**WORK INSTRUCTION**
Copy out all lines in the material below that contain the string "gray".

**DATA RECORDS**
-- -- --
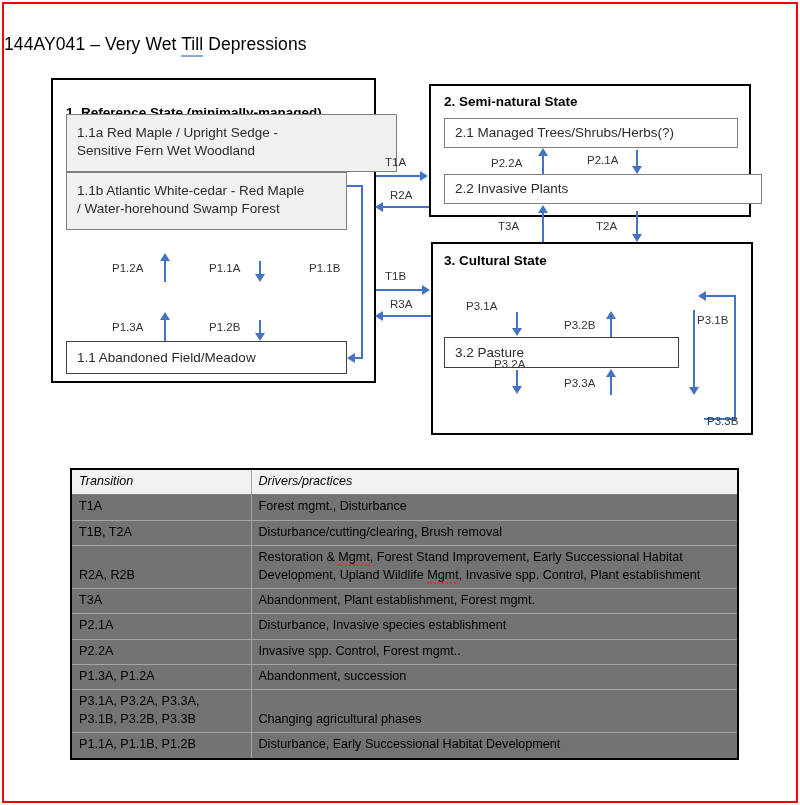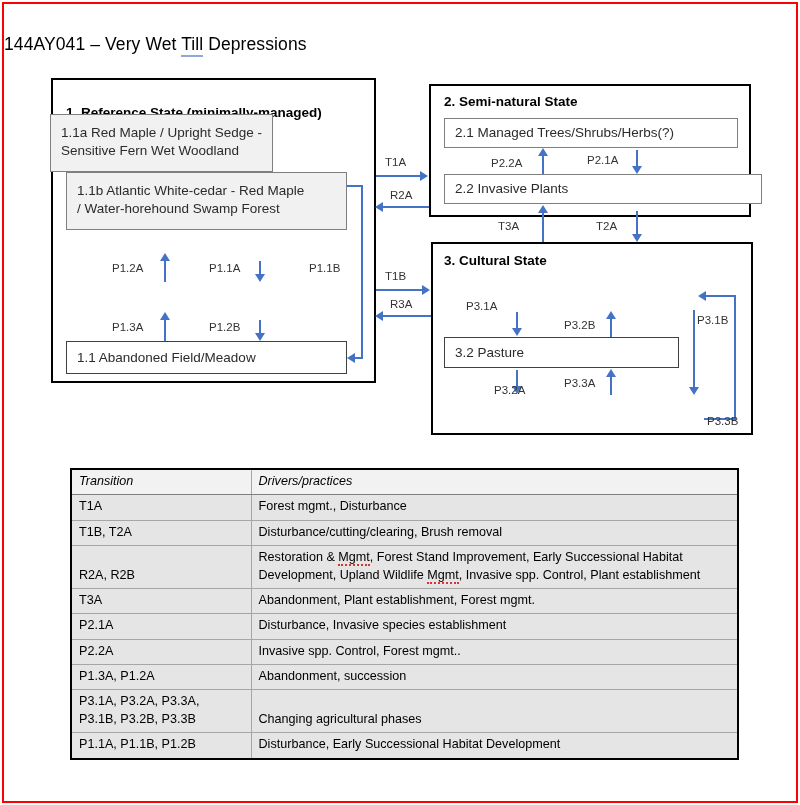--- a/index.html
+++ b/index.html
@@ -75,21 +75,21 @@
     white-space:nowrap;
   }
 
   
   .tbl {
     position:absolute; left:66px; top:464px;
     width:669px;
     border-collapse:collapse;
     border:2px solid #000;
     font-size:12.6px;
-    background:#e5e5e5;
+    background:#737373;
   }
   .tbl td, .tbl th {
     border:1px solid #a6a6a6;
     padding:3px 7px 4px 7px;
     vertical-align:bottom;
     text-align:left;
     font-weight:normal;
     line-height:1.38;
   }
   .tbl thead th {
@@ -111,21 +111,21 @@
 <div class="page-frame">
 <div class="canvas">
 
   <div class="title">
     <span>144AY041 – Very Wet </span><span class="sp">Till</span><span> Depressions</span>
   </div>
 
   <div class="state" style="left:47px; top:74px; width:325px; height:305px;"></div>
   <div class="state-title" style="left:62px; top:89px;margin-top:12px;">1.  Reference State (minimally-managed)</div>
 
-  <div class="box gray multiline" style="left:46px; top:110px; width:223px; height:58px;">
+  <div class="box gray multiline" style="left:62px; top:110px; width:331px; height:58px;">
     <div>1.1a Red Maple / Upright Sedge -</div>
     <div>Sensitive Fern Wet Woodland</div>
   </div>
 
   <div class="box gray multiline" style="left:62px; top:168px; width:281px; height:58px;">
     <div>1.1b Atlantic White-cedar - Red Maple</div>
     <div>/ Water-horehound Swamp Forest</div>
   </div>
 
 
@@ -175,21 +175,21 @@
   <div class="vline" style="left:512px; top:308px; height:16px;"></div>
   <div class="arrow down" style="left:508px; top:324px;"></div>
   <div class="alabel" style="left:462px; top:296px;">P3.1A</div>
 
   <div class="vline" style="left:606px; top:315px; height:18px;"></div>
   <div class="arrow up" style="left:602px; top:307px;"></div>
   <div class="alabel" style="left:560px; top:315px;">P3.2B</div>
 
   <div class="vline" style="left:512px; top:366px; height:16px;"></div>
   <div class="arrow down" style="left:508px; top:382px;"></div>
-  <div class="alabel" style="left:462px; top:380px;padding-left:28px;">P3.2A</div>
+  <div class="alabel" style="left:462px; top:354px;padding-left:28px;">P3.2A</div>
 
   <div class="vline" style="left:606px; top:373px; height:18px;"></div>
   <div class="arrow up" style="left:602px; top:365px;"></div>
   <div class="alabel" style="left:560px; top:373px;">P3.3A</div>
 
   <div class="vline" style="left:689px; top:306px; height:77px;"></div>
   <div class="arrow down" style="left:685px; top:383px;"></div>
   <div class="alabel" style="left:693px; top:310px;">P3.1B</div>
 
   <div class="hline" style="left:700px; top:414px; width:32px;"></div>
-- -- --
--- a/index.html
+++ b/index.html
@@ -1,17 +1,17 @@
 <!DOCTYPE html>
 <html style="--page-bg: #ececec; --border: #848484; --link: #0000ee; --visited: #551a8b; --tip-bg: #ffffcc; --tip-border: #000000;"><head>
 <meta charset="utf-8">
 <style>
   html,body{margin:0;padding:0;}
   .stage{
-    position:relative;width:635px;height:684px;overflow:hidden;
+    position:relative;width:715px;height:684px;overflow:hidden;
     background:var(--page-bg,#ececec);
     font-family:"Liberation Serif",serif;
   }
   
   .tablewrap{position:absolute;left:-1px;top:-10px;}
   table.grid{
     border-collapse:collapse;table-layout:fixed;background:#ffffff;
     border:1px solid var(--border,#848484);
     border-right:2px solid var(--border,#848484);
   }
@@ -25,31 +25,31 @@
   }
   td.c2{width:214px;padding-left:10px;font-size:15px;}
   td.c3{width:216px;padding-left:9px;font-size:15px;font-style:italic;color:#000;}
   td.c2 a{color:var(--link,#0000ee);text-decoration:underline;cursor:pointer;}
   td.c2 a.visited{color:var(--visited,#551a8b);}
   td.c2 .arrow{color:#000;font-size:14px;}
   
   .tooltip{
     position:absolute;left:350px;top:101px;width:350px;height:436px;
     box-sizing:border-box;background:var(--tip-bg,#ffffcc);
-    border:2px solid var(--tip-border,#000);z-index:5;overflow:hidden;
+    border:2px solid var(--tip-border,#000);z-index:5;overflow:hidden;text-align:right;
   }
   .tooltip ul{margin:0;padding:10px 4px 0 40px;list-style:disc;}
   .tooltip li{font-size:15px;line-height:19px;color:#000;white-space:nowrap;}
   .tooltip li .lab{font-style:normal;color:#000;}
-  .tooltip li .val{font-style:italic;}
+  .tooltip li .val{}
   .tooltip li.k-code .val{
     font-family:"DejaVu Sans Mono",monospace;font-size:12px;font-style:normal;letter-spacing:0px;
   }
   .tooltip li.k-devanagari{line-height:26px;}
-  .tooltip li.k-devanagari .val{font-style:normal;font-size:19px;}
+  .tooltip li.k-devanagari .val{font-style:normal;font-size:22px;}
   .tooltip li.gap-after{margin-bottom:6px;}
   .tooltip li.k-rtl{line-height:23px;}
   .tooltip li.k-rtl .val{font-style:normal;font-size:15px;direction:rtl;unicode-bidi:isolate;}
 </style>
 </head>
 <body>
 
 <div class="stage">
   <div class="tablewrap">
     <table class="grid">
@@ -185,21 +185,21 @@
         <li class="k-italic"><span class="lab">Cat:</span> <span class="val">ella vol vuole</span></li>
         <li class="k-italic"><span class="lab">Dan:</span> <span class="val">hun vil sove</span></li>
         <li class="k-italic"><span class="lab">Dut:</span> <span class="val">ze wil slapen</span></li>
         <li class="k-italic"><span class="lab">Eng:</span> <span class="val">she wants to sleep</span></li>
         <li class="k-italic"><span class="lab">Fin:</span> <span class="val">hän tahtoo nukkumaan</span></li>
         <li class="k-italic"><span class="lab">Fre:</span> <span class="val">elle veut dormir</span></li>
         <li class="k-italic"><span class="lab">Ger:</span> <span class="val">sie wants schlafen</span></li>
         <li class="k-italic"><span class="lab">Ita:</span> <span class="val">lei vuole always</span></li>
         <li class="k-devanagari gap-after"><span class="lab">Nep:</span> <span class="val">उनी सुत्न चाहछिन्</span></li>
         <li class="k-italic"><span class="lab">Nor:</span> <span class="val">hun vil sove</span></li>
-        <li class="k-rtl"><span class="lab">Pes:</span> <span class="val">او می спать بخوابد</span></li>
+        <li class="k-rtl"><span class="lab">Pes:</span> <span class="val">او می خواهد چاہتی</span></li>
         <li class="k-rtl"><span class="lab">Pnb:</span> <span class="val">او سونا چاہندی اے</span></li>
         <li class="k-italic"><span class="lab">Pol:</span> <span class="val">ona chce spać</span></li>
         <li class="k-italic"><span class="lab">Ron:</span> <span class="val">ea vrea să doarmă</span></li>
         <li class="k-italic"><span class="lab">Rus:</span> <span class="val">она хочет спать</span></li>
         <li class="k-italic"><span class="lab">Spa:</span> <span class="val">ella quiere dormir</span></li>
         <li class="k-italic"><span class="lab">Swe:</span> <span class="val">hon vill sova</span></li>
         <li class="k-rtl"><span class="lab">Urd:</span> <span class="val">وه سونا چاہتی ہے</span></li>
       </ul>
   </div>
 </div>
-- -- --
**SOLVED EXERCISE**
-  <div class="box gray multiline" style="left:46px; top:110px; width:223px; height:58px;">
+  <div class="box gray multiline" style="left:62px; top:110px; width:331px; height:58px;">
   <div class="box gray multiline" style="left:62px; top:168px; width:281px; height:58px;">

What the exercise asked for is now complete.